Work to be completed
Please copy, exactly as they appear below, the lines from the one containing "25 | Variance: 0.0552 -> 0.0472" through the one containing "20 | Variance: -0.0457 -> -0.0487".

(Stored items from a collection)
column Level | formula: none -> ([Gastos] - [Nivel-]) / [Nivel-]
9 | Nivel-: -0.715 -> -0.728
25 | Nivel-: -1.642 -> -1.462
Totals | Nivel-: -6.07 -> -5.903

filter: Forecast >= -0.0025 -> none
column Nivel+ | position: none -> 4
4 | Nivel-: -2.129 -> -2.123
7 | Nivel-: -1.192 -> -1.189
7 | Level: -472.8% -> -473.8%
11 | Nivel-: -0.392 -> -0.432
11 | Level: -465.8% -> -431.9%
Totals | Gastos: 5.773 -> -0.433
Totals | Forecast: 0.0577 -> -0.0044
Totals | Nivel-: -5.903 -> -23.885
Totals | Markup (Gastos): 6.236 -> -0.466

...

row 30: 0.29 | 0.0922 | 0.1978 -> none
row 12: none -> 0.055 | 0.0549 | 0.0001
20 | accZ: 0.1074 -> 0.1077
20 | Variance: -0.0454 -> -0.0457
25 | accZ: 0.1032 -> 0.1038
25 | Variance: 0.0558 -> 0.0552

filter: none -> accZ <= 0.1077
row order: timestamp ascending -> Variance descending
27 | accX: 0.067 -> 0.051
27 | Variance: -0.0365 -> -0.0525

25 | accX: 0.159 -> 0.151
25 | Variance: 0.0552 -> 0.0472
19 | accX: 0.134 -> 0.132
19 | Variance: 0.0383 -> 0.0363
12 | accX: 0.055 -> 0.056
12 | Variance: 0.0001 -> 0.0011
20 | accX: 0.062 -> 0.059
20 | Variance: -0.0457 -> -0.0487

Final answer
25 | Variance: 0.0552 -> 0.0472
19 | accX: 0.134 -> 0.132
19 | Variance: 0.0383 -> 0.0363
12 | accX: 0.055 -> 0.056
12 | Variance: 0.0001 -> 0.0011
20 | accX: 0.062 -> 0.059
20 | Variance: -0.0457 -> -0.0487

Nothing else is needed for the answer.